The II3V2 semiconductors are a little-explored class of semiconductor materials which can be composed of environmentally-benign, earth-abundant elements, and have bandgaps in the visible and near infrared part of the spectrum.  The crystal structure of these materials is relatively complex consisting of three interpenetrating fcc lattices, with one of the lattices half occupied. We have directed our attention to Zn3N2 and Mg3N2 as an earth-abundant and nontoxic semiconductor. Epitaxial single crystals zinc nitride and magnesium nitride thin films were grown on (110) sapphire and (200) MgO substrates by plasma-assisted molecular beam epitaxy with nitrogen gas.

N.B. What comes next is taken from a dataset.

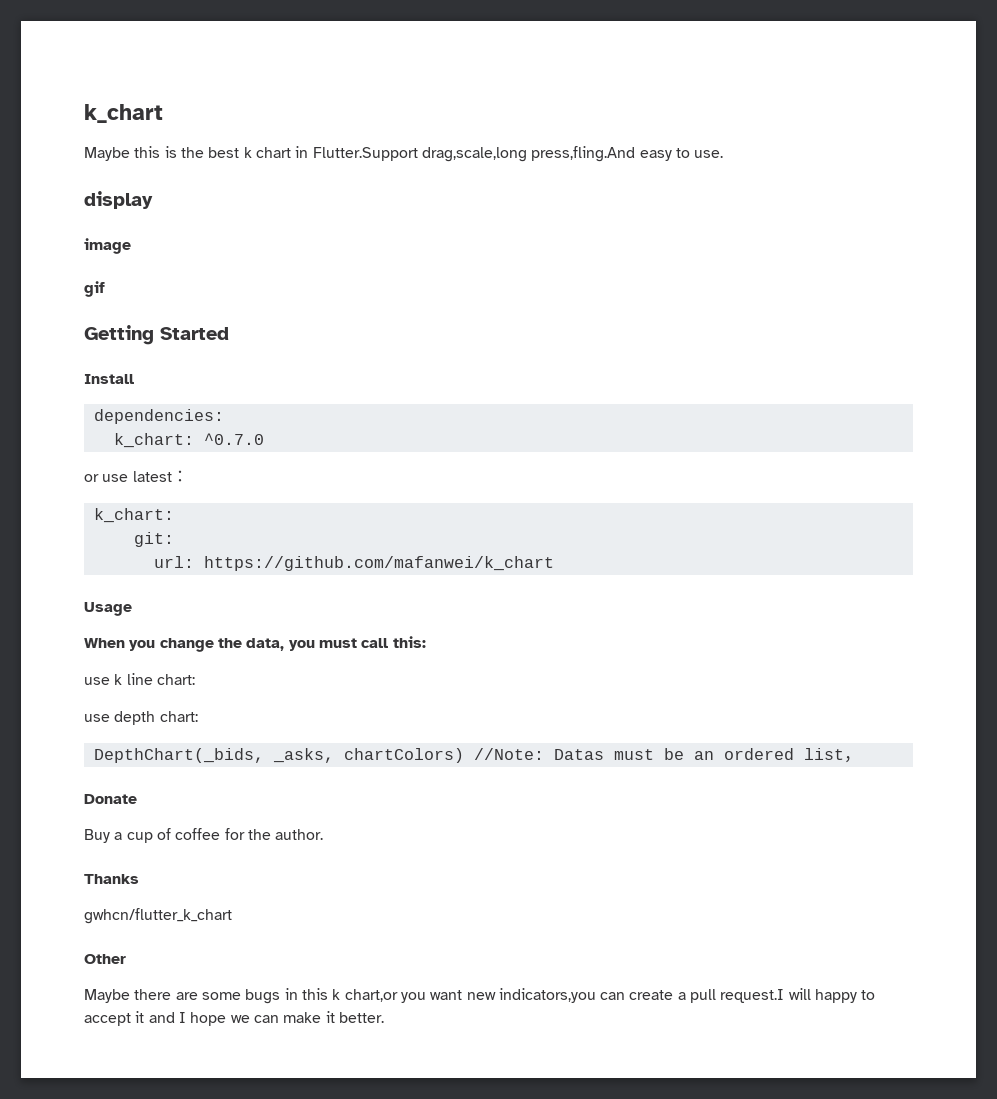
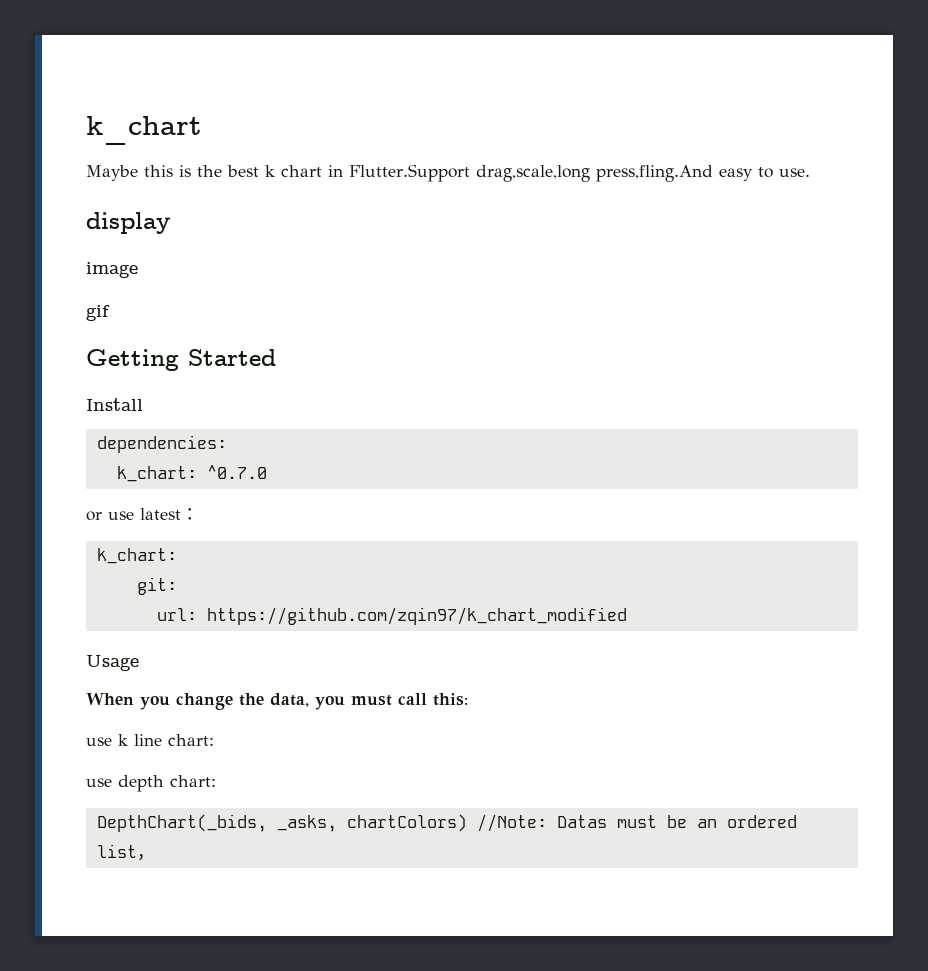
[203,556,554,571] https://github.com/mafanwei/k_chart -> [206,607,627,625] https://github.com/zqin97/k_chart_modified
[84,794,137,804] [84,828,324,843] [84,874,139,884] [84,908,232,924] [84,954,126,964] [84,988,876,1004] [84,1011,384,1026] // Donate // Buy a cup of coffee for the author. // Thanks // gwhcn/flutter_k_chart // Other // Maybe there are some bugs in this k chart,or you want new indicators,you can create a pull request.I will happy to accept it and I hope we can make it better. -> (154, 857) none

The optical absorption coefficient was calculated from the transmittance spectrum; the optical band gap of the Mg3N2 and Zn3N2 thin films were found to be 1.3 eV and 2.5 eV, respectively.  Accordingly, Eg of Zn3N2-Mg3N2 alloy (Zn3-3xMg3xN2) can be adjusted to 1.4 eV by varying the Mg content (x). Furthermore, the electron transport measurement shows that the single crystal zinc nitride has an electron mobility as high as 395 cm2 /Vs.  This contrasts sharply with InN, GaN, and InxGa1-xN: electron mobilities in those polycrystalline films are one or more orders of magnitude smaller than those in Zn3N2 films. Therefore, Zn3N2 can be an excellent photovoltaic absorber, if the bandgap is adjusted to ~1.4 eV. The bandgap tuning of Zn3N2 is a challenging issue to render it as a photovoltaic absorber.

 In this seminar, I propose a novel nitride semiconductor alloy system, Zn3-3xMg3xN2, of which bandgap is adjustable to ~1.4 eV.